I have been worrying about the whole libido thing and the mythical loss of org*sm but I am keeping a close eye on that and so far, so good, the earth is still moving ;)

Sunday, November 19, 2006

Where is Mystic Meg??? Updated for anyone not currently residing in my curdled mind

My Libra horoscope one day this week said:

Marvin the Paranoid Android brightened many a Douglas Adams book with his infectious brand of negativity. The tales would not have been as enjoyable without him but we must remember he was a figure of fun, not a role model for the masses!

A part of you is in 'retreat'. You want something badly. You have wanted it for a while. You don't think you will ever get it. So you have become cheerfully pessimistic. Watch, now that this doesn't stop you from seizing a very real opportunity.

And also for every single star sign, the tag line ran: there is magic in store between now and the December full moon. Really, magic in December for everyone? Who would have thunk it???
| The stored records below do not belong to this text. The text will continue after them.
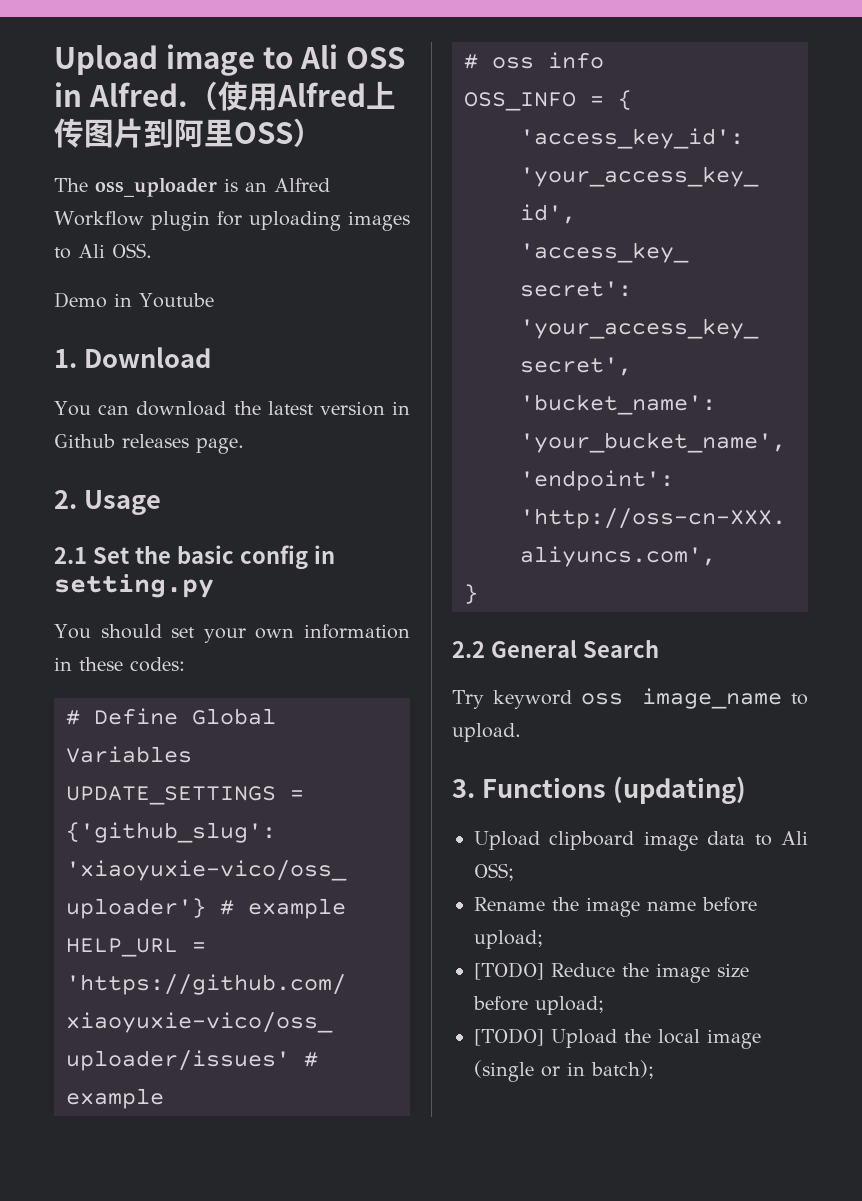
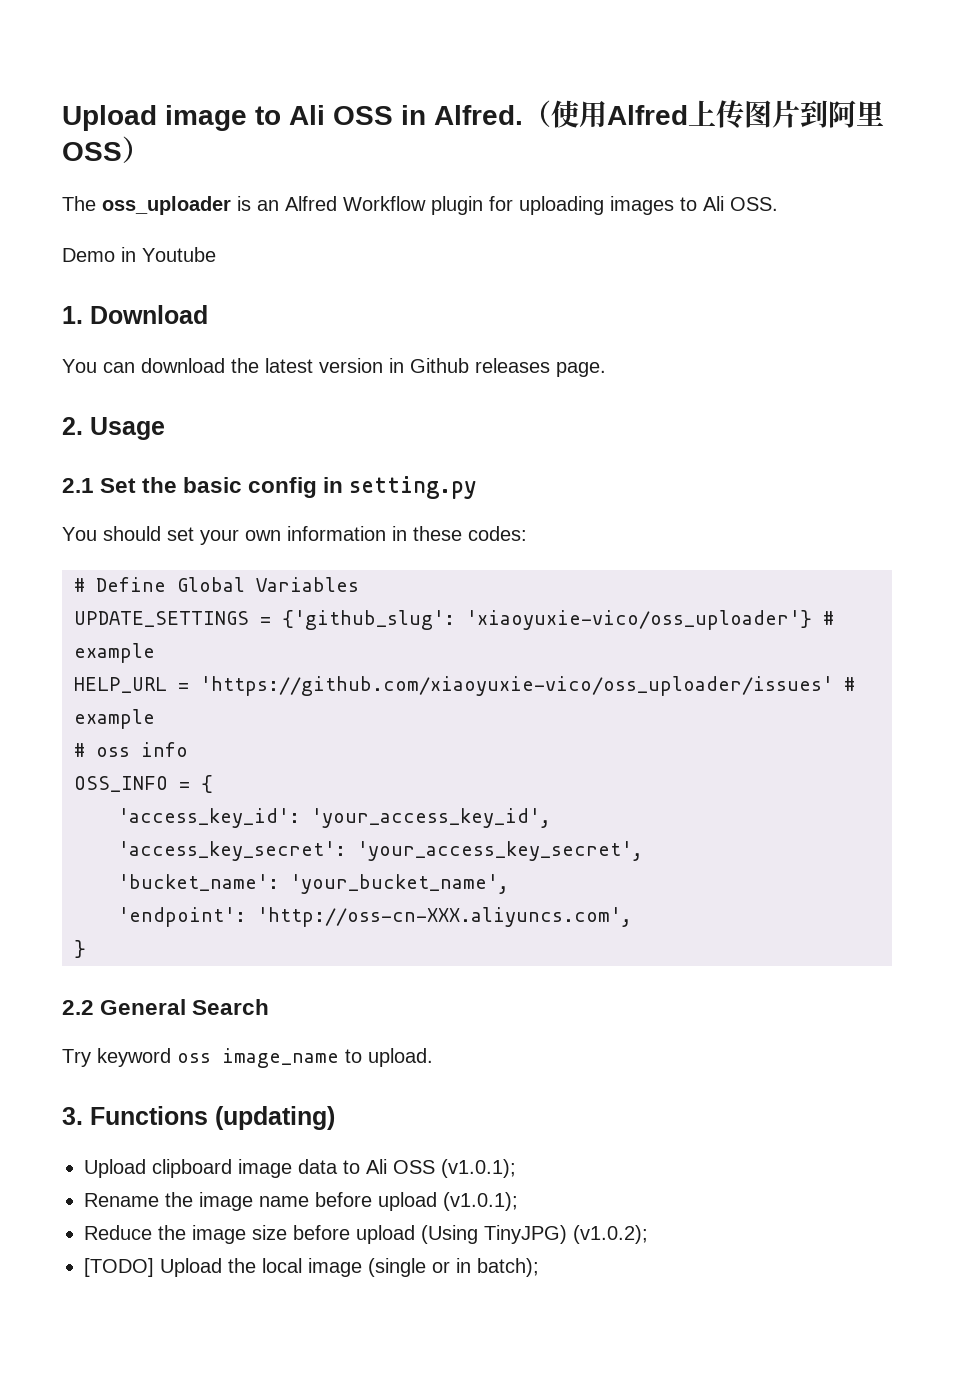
- Upload clipboard image data to Ali OSS;
+ Upload clipboard image data to Ali OSS (v1.0.1);
- Rename the image name before upload;
- [TODO] Reduce the image size before upload;
+ Rename the image name before upload (v1.0.1);
+ Reduce the image size before upload (Using TinyJPG) (v1.0.2);

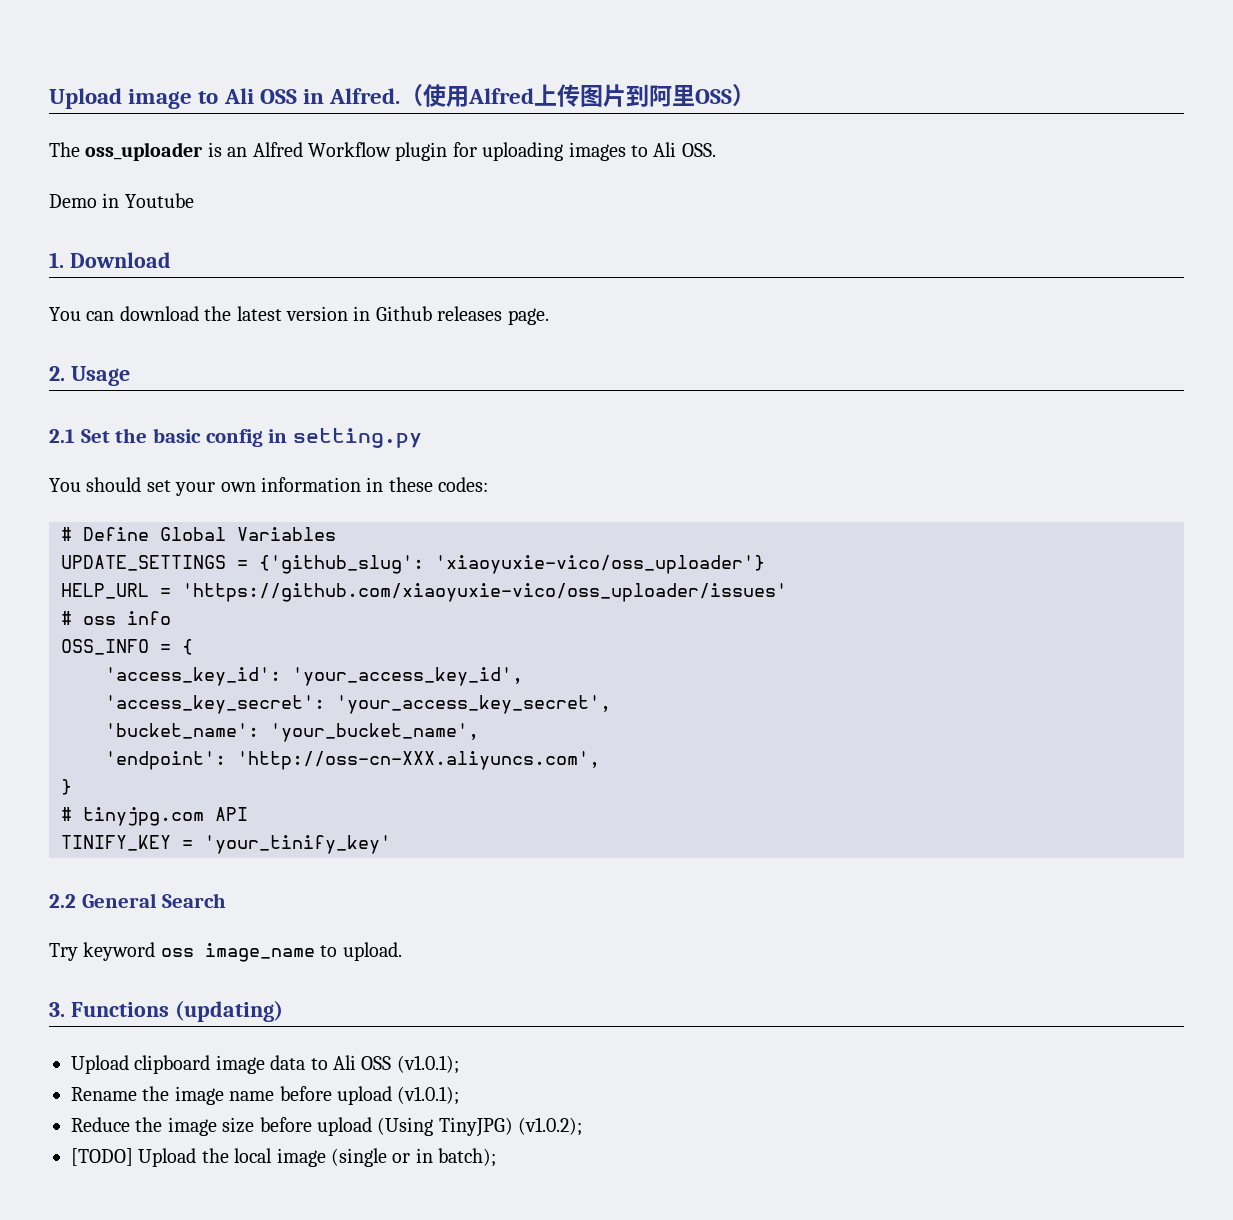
- UPDATE_SETTINGS = {'github_slug': 'xiaoyuxie-vico/oss_uploader'} # example
+ UPDATE_SETTINGS = {'github_slug': 'xiaoyuxie-vico/oss_uploader'}
- HELP_URL = 'https://github.com/xiaoyuxie-vico/oss_uploader/issues' # example
+ HELP_URL = 'https://github.com/xiaoyuxie-vico/oss_uploader/issues'
+ # tinyjpg.com API
+ TINIFY_KEY = 'your_tinify_key'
I don't think the happy pills have cured me of being a mentalist* yet, do you???


*“Hello.”
“Whoooo...oggy oggy oggy!”
“Oi oi oi! Alright Oggy?”
“Keano here, on speakerphone.”
“You on speakerphone?”
“Yep.”
“Tits! Who heard that?”
“Everyone, you mentalist. Shut up. What do you want?”
“You coming down Chasers tonight for Gobbler’s birthday?”
“Yeah, definitely. Jimmy the perv coming?”
“Yeah yeah.”
“What about Fishfingers?”
“Oh Fishfingers can’t come cos Susan caught him getting off with whatsherface, with the norks.”
”Oh, that is mental. I’ll see you later then.”
“Gonads!”

Gareth and Oggy (Series 2, Episode 6, The Office)

Monday, November 13, 2006

Psst! Wanna Do A Little Leaf-Peeping???








Whilst I wait for the good effects of the AD's to start kicking in, please entertain yourself with some pics from my garden on Sunday. Hopefully normal service will be resumed sometime this decade.

Monday, November 06, 2006

In Every Dream Home, A Heartache

You know there is definitely something to this global warming malarkey when we are still having to mow the lawns and my weigela shrubs are still in flower in NOVEMBER, for the 2nd time since summer!!!! In SCOTLAND.
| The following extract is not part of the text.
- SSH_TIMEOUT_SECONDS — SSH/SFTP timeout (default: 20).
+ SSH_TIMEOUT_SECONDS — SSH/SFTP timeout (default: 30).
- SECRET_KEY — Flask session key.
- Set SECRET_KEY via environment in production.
It makes me run around the house turning off all lights and unplugging electrical gadgets in a frenzy. If we all do it then maybe we are not all doomed.
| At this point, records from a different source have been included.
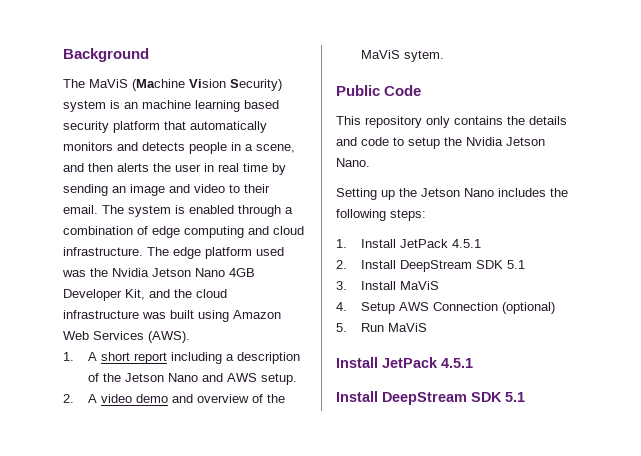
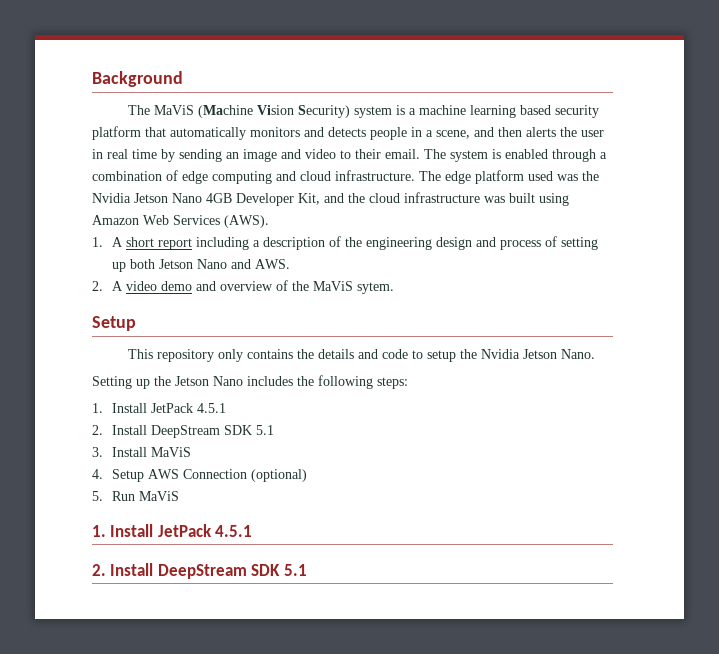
- The MaViS (Machine Vision Security) system is an machine learning based security platform that automatically monitors and detects people in a scene, and then alerts the user in real time by sending an image and video to their email.
+ The MaViS (Machine Vision Security) system is a machine learning based security platform that automatically monitors and detects people in a scene, and then alerts the user in real time by sending an image and video to their email.
- 1. A short report including a description of the Jetson Nano and AWS setup.
+ 1. A short report including a description of the engineering design and process of setting up both Jetson Nano and AWS.
  2. A video demo and overview of the MaViS sytem.
- Public Code
+ Setup
  5. Run MaViS
- Install JetPack 4.5.1
- Install DeepStream SDK 5.1
+ 1. Install JetPack 4.5.1
+ 2. Install DeepStream SDK 5.1

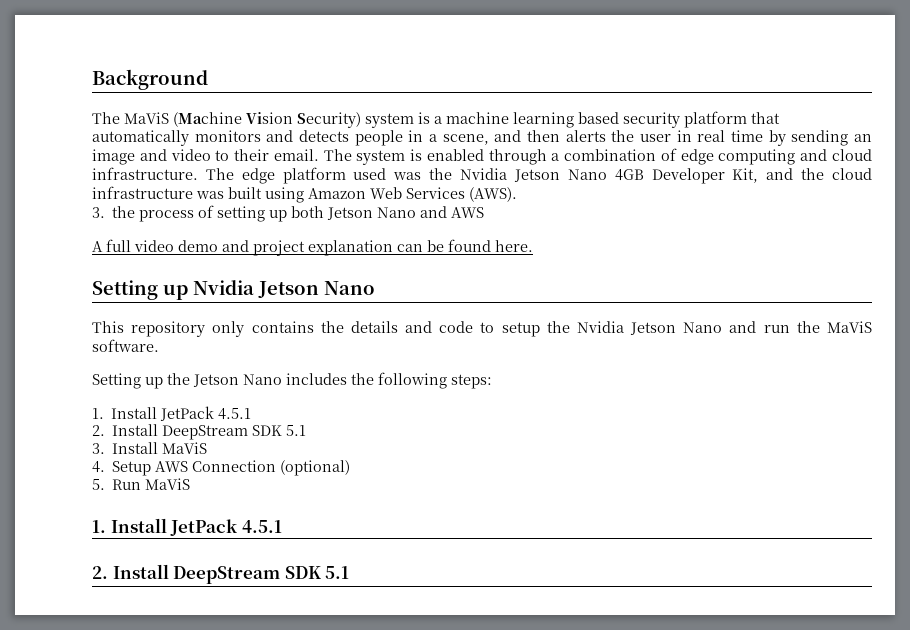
- 1. A short report including a description of the engineering design and process of setting up both Jetson Nano and AWS.
- 2. A video demo and overview of the MaViS sytem.
- Setup
+ 3. the process of setting up both Jetson Nano and AWS
+ A full video demo and project explanation can be found here.
+ Setting up Nvidia Jetson Nano
- This repository only contains the details and code to setup the Nvidia Jetson Nano.
+ This repository only contains the details and code to setup the Nvidia Jetson Nano and run the MaViS software.

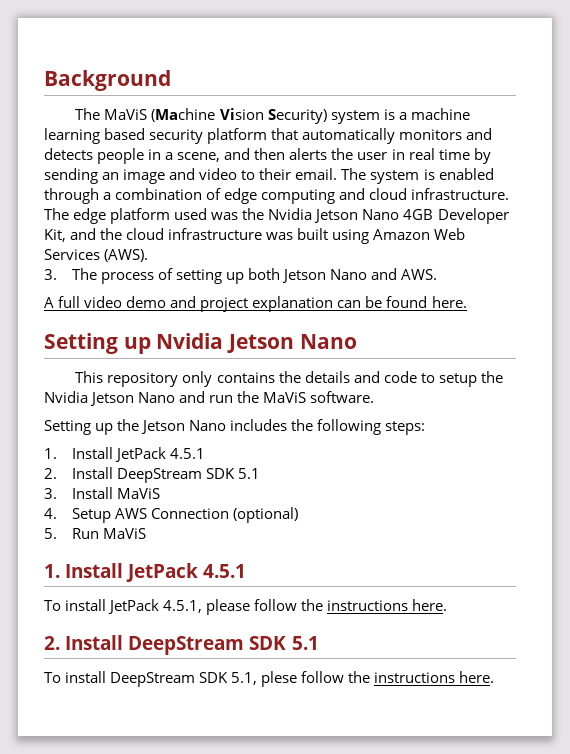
- 3. the process of setting up both Jetson Nano and AWS
+ 3. The process of setting up both Jetson Nano and AWS.
  5. Run MaViS
  1. Install JetPack 4.5.1
+ To install JetPack 4.5.1, please follow the instructions here.
  2. Install DeepStream SDK 5.1
+ To install DeepStream SDK 5.1, plese follow the instructions here.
I know I have been suffering from bloggers block. Lots of bloggers have been doing the post every day in November and I am going the opposite way...NoBloNo hehe.

Nothing much going on with me, other than feeling like crap and contemplating the real taking of the Proz*c. I think its time may have come.

There has been lots of discussion about the way forward and a return to Cape Town. However, another monkey wrench has been thrown in the works by my finding out my latest TSH bloodwork had come back at 4.68. No-one contacted me to tell me this as it is just below the normal UK medical upper range of 5.0. However, as any good infertile can recite by rote, that level is way too high for optimal TTC. No wonder those 3 embryos were doomed.

By my research findings, I have diagnosed myself as being hypothyroid. I am certainly exhibiting all the symptoms. Hair loss, exhaustion, dry itchy skin, weight gain, feeling cold, numbness in hands and lets not forget the trifecta of infertility, depression and irregular periods.

This has thrown me for a complete loop and is leading me down the path of considering throwing in the towel with DE treatment. The more I read about anti-thyroid antibodies and their role in the body's immune response makes me think I should just quit and stop throwing good money after bad.

The trouble with the UK is that the only people on the cutting edge of immune treatments are a long, long way away. It seems like another insurmountable obstacle to me. I am too weary for this any more.

After procrastinating for weeks about this, I have a GP appointment tomorrow to discuss it but I know the response will be a referral to my endocrinologist, months in the future. Hence my feeling that enough is enough. How many red flags do I need to convince me that a pregnancy is never going to happen? The PCOS, the type 2 diabetes, premature ovarian failure and now thyroid problems?

The message from my beleaguered body is becoming deafening. I know I am probably over-reacting but I feel as if I have hit the wall.